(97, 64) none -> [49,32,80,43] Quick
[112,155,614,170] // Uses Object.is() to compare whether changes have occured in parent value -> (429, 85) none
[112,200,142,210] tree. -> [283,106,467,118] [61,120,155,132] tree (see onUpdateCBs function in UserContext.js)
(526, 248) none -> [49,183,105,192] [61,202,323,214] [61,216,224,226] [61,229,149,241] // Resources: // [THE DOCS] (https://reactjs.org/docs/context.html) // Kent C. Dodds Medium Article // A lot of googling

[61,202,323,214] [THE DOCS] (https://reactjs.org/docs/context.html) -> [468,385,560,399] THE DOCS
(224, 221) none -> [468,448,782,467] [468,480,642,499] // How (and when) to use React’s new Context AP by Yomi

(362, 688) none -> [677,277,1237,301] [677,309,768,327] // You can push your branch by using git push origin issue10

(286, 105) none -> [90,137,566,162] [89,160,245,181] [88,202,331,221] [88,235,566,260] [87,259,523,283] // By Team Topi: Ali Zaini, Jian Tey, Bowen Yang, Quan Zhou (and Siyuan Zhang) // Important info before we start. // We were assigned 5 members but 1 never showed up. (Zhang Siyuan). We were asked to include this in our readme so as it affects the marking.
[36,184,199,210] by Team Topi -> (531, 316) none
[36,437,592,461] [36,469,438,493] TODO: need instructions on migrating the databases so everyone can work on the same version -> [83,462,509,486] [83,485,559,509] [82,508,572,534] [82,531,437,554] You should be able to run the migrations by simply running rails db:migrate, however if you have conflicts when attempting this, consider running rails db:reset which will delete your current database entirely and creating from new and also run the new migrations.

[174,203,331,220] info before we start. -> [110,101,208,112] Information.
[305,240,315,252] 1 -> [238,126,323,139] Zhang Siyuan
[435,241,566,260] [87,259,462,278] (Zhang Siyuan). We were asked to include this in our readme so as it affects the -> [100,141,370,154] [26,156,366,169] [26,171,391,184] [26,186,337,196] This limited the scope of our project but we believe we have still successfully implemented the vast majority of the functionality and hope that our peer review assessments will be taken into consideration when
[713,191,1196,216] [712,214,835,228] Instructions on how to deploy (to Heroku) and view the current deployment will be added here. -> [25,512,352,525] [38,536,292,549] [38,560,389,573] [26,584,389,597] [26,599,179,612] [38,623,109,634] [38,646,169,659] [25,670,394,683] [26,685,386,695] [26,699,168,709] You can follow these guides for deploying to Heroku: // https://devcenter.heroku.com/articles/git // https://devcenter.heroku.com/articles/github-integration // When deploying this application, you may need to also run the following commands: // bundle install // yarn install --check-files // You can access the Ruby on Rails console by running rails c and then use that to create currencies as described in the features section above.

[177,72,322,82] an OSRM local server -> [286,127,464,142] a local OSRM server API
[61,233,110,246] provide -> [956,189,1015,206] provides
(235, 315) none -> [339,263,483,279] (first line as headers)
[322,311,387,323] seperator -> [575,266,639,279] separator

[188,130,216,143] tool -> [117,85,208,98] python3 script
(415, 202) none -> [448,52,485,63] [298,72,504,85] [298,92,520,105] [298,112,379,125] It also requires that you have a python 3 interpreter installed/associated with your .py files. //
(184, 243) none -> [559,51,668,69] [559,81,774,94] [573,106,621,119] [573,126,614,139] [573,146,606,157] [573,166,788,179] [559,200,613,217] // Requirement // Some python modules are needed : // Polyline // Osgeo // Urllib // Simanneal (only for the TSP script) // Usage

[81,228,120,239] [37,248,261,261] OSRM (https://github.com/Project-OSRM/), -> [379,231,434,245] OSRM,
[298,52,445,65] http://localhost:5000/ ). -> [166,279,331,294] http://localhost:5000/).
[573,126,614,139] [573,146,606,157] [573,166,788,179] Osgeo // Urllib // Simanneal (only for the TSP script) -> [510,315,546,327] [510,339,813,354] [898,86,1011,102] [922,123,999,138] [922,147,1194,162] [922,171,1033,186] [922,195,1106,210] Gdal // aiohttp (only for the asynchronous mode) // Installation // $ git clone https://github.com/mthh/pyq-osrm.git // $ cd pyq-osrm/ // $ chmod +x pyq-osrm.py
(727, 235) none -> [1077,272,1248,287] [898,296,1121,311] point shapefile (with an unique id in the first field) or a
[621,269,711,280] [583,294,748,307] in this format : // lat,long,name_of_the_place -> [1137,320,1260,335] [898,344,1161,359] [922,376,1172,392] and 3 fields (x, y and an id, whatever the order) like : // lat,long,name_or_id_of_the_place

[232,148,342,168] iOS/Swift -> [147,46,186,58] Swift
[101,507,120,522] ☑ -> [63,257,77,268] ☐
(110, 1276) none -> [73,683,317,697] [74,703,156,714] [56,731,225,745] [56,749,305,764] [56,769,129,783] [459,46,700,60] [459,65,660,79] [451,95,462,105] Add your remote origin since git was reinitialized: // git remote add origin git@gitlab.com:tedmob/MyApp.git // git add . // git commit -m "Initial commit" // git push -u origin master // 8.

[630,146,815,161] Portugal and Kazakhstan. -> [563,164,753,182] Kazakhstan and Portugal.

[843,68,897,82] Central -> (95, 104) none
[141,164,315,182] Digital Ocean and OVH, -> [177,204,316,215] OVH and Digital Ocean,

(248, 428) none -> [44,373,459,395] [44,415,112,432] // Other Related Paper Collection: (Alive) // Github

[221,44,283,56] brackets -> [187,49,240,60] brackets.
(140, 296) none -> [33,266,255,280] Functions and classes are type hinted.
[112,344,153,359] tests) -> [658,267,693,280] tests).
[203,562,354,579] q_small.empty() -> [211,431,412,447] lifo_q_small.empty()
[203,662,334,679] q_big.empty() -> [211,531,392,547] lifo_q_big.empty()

Try it>
For this exercise, please output exactly the lines above starting at the line with "[112,155,614,170] // Uses" and ending at the line with "(224, 221) none", ends included.

Task result>
[112,155,614,170] // Uses Object.is() to compare whether changes have occured in parent value -> (429, 85) none
[112,200,142,210] tree. -> [283,106,467,118] [61,120,155,132] tree (see onUpdateCBs function in UserContext.js)
(526, 248) none -> [49,183,105,192] [61,202,323,214] [61,216,224,226] [61,229,149,241] // Resources: // [THE DOCS] (https://reactjs.org/docs/context.html) // Kent C. Dodds Medium Article // A lot of googling

[61,202,323,214] [THE DOCS] (https://reactjs.org/docs/context.html) -> [468,385,560,399] THE DOCS
(224, 221) none -> [468,448,782,467] [468,480,642,499] // How (and when) to use React’s new Context AP by Yomi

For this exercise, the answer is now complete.